BCSSS

International Encyclopedia of Systems and Cybernetics

2nd Edition, as published by Charles François 2004 Presented by the Bertalanffy Center for the Study of Systems Science Vienna for public access.

About

The International Encyclopedia of Systems and Cybernetics was first edited and published by the system scientist Charles François in 1997. The online version that is provided here was based on the 2nd edition in 2004. It was uploaded and gifted to the center by ASC president Michael Lissack in 2019; the BCSSS purchased the rights for the re-publication of this volume in 200?. In 2018, the original editor expressed his wish to pass on the stewardship over the maintenance and further development of the encyclopedia to the Bertalanffy Center. In the future, the BCSSS seeks to further develop the encyclopedia by open collaboration within the systems sciences. Until the center has found and been able to implement an adequate technical solution for this, the static website is made accessible for the benefit of public scholarship and education.

A B C D E F G H I J K L M N O P Q R S T U V W Y Z

MODEL (Computer) 3)5)

D. MEADOWS et al describe as follows the main qualities of computer models:

"Rigour. The assumptions in computer models must be expressed completely and precisely; no ambiguities are possible… (while) Mental models are usually fraught with inconsistencies…

"Accessibility. Because all assumptions must be written out in order to communicate them to the computer, critics can examine, assess, and alter computer models. Mental models are unexaminable and uncritizable; their assumptions are not even entirely clear to the modellers.

"Comprehensiveness: A computer model can contain much more information than any single mental model and can keep track of many more interrelations at one time.

"Logic: If programmed correctly, the computer can process even a very complicated set of assumptions to draw error-free conclusions… Different people may agree completely about a set of assumptions and still fight about the conclusions to be drawn from them, if they have only mental models to rely on.

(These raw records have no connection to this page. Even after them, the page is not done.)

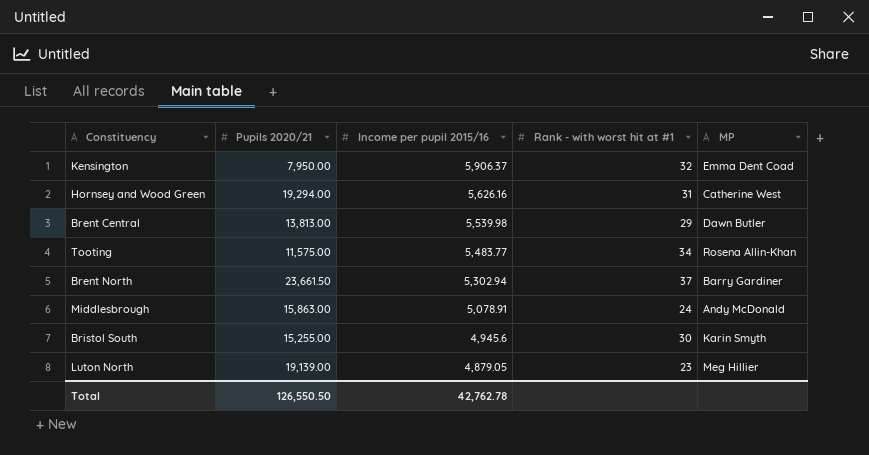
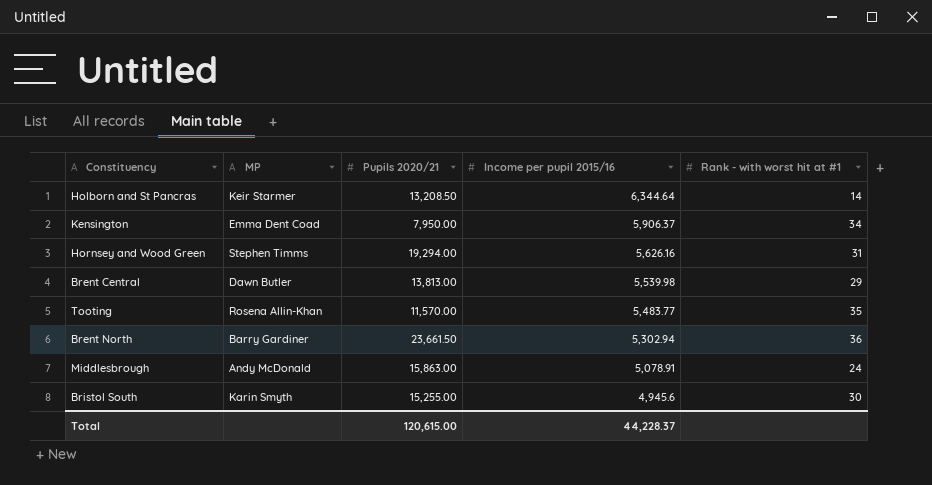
column MP | position: 5 -> 2
row Luton North: 19,139.00 | 4,879.05 | 23 | Meg Hillier -> none
row Holborn and St Pancras: none -> Keir Starmer | 13,208.50 | 6,344.64 | 14
Kensington | Rank - with worst hit at #1: 32 -> 34
Hornsey and Wood Green | MP: Catherine West -> Stephen Timms
Tooting | Pupils 2020/21: 11,575.00 -> 11,570.00
Tooting | Rank - with worst hit at #1: 34 -> 35
Brent North | Rank - with worst hit at #1: 37 -> 36
Total | Pupils 2020/21: 126,550.50 -> 120,615.00
Total | Income per pupil 2015/16: 42,762.78 -> 44,228.37

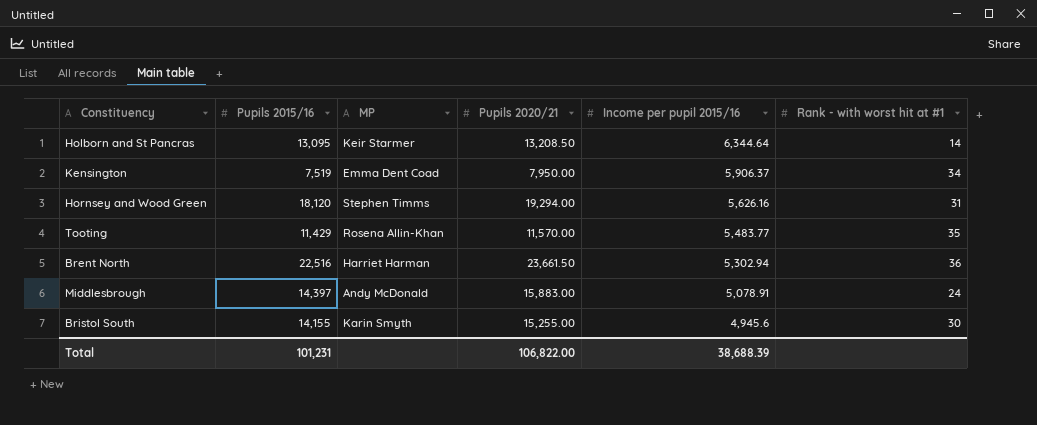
column Pupils 2015/16 | position: none -> 2
row Brent Central: Dawn Butler | 13,813.00 | 5,539.98 | 29 -> none
Brent North | MP: Barry Gardiner -> Harriet Harman
Middlesbrough | Pupils 2020/21: 15,863.00 -> 15,883.00
Total | Pupils 2020/21: 120,615.00 -> 106,822.00
Total | Income per pupil 2015/16: 44,228.37 -> 38,688.39

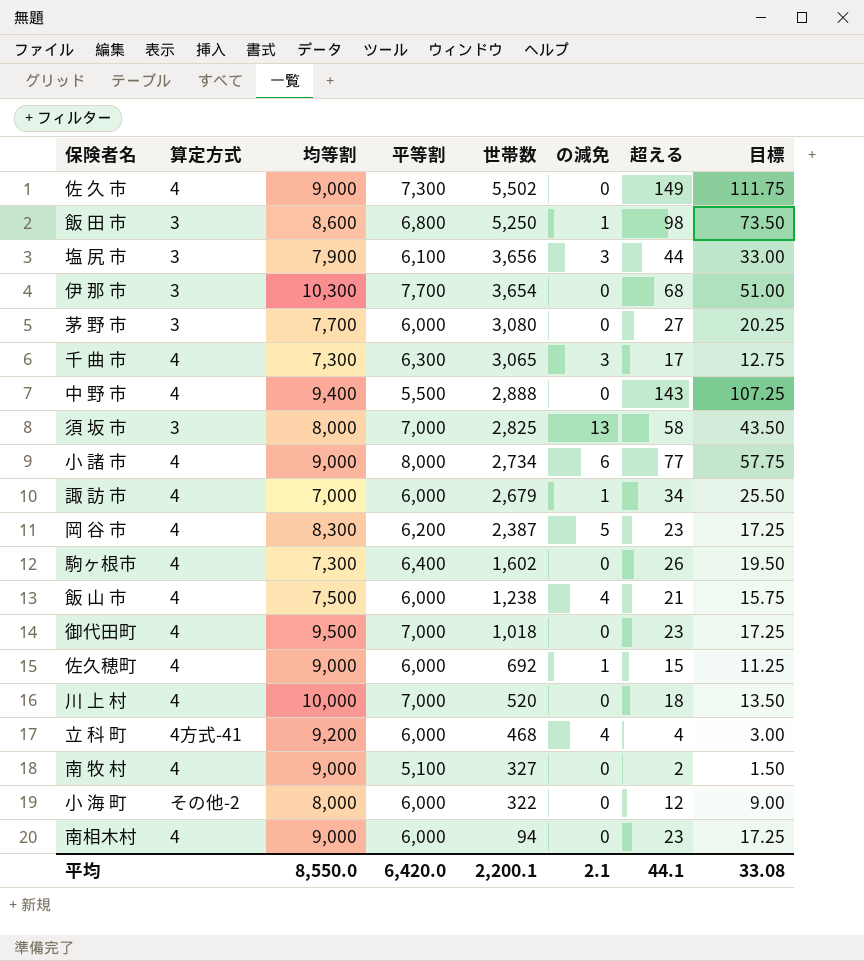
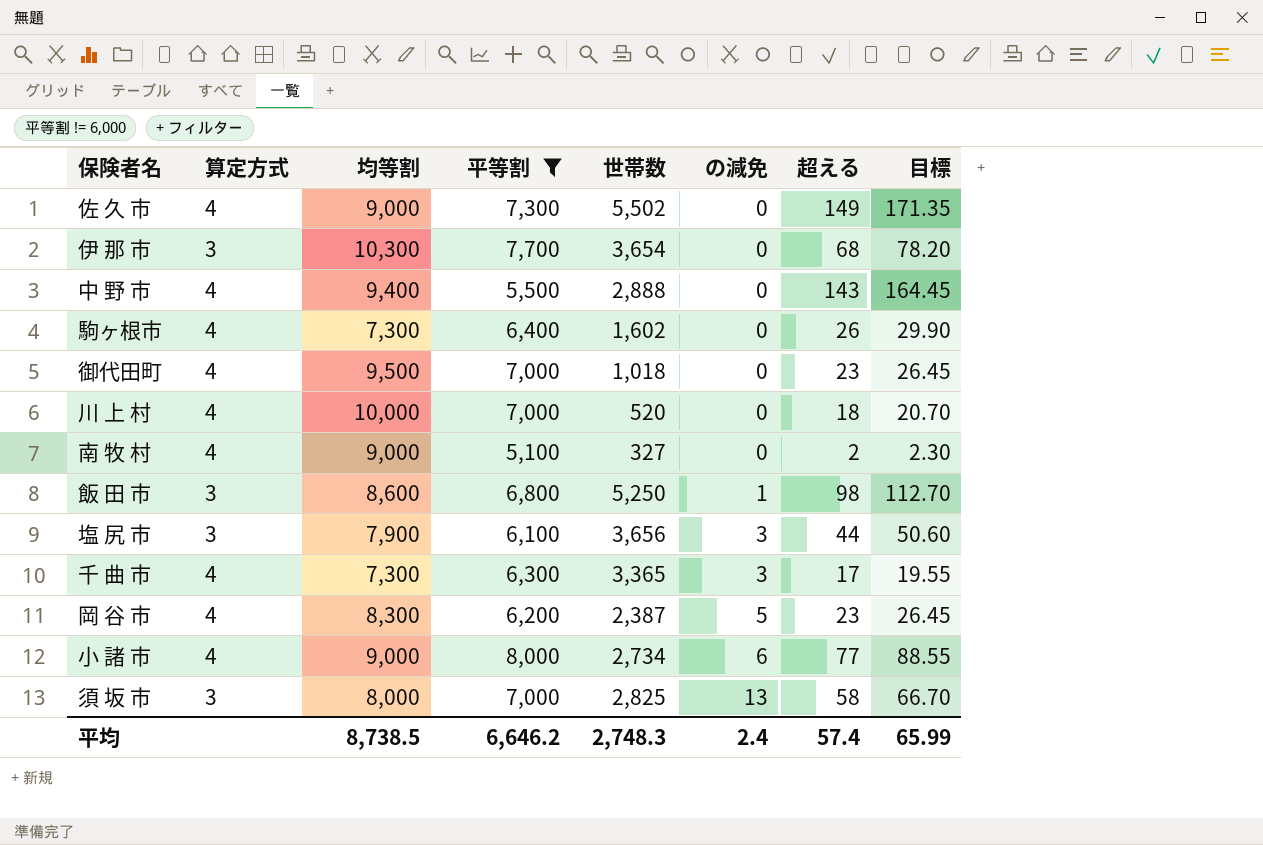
filter: none -> 平等割 != 6,000
row order: 世帯数 descending -> の減免 ascending
column 目標 | formula: [超える] * 0.75 -> [超える] * 1.15
千 曲 市 | 世帯数: 3,065 -> 3,365
平均 | 均等割: 8,550.0 -> 8,738.5
平均 | 平等割: 6,420.0 -> 6,646.2
平均 | 世帯数: 2,200.1 -> 2,748.3
平均 | の減免: 2.1 -> 2.4
平均 | 超える: 44.1 -> 57.4
平均 | 目標: 33.08 -> 65.99

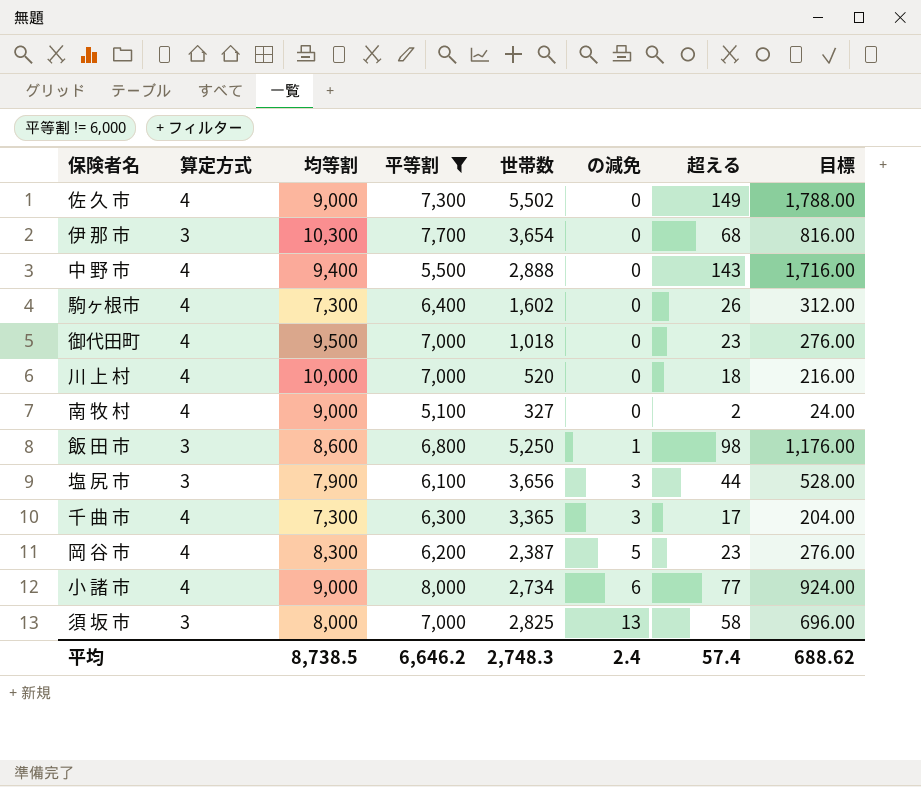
column 目標 | formula: [超える] * 1.15 -> [超える] * 12
平均 | 目標: 65.99 -> 688.62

"Flexibility: Computer models can test a wide variety of conditions and policies (which is)… much less costly and time consuming than tests in the real world. Different assumptions can be tested more easily and openly than they could be in a single mental model" (1982, p.12-13).

Assumptional Analysis

The same authors recognize however that: "Those are potential advangages of computer modelling over mental models, but they are by no means always realized. Computer models can become so supercomplex and be expressed in such esoteric jargon that they are less open to critical evaluation than mental models. They are not logical error free if they contain undetected errors in programming, typing or interpretation. They are not more comprehensive than mental models if their mathematical properties require the omission of things that non-mathematical people know to be important. They cannot provide easy tests if each run requires several thousand dollars, several days of computer time, six months of preprogramming and postprocessing. Computer modelling techniques are also based on deep, unexpressed, technical paradigmatic assumptions that are not congruent with mental models and often constrain what can be included"(Ibid).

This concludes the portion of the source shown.